--- Listed entries ---
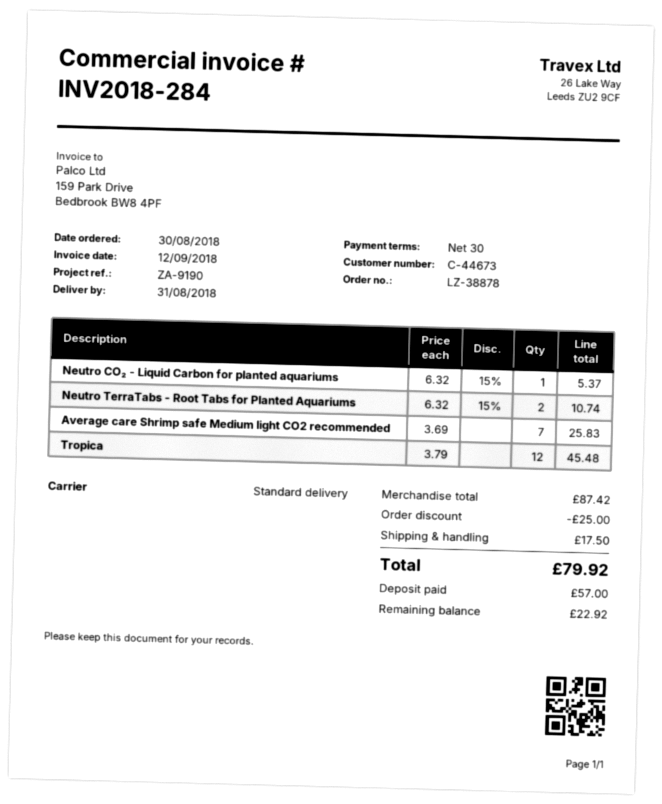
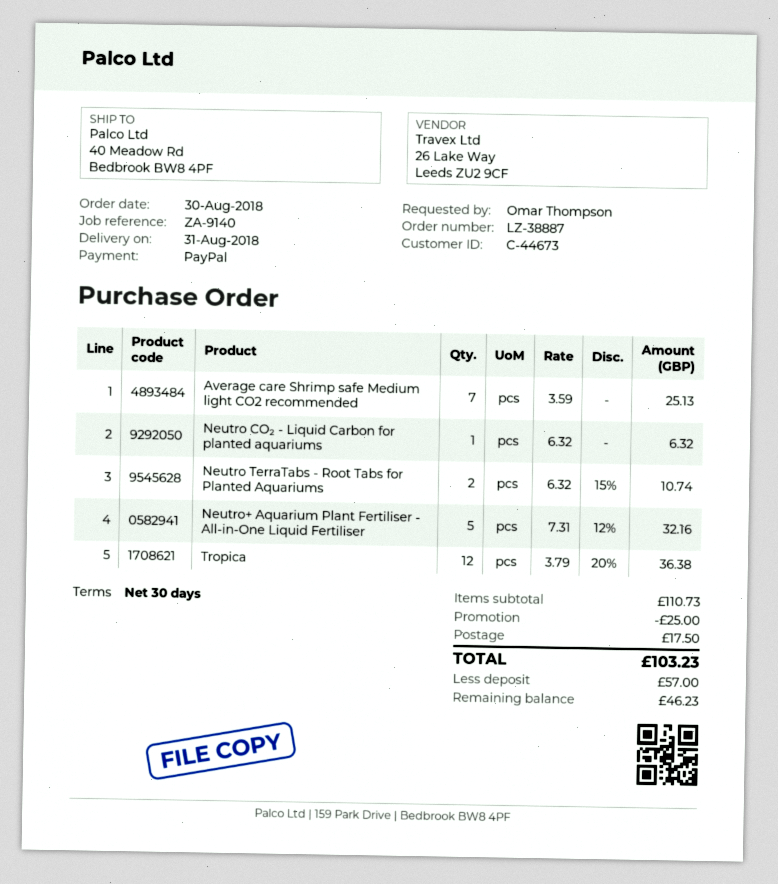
order number: LZ-38878 -> LZ-38887
reference: ZA-9190 -> ZA-9140
Neutro CO₂ - Liquid Carbon for planted aquariums: 1 x 6.32 - 15% = 5.37 -> 1 x 6.32 = 6.32
Average care Shrimp safe Medium light CO2 recommended: 7 x 3.69 = 25.83 -> 7 x 3.59 = 25.13
Tropica: 12 x 3.79 = 45.48 -> 12 x 3.79 - 20% = 36.38
Neutro+ Aquarium Plant Fertiliser - All-in-One Liquid Fertiliser: none -> 5 x 7.31 - 12% = 32.16
subtotal: 87.42 -> 110.73
total: 79.92 -> 103.23
balance: 22.92 -> 46.23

--- Description of the task ---
All lines from the one containing "Tropica: 12 x" through the last line of the data must be set down exactly. No other lines belong in the answer.

--- Task output ---
Tropica: 12 x 3.79 = 45.48 -> 12 x 3.79 - 20% = 36.38
Neutro+ Aquarium Plant Fertiliser - All-in-One Liquid Fertiliser: none -> 5 x 7.31 - 12% = 32.16
subtotal: 87.42 -> 110.73
total: 79.92 -> 103.23
balance: 22.92 -> 46.23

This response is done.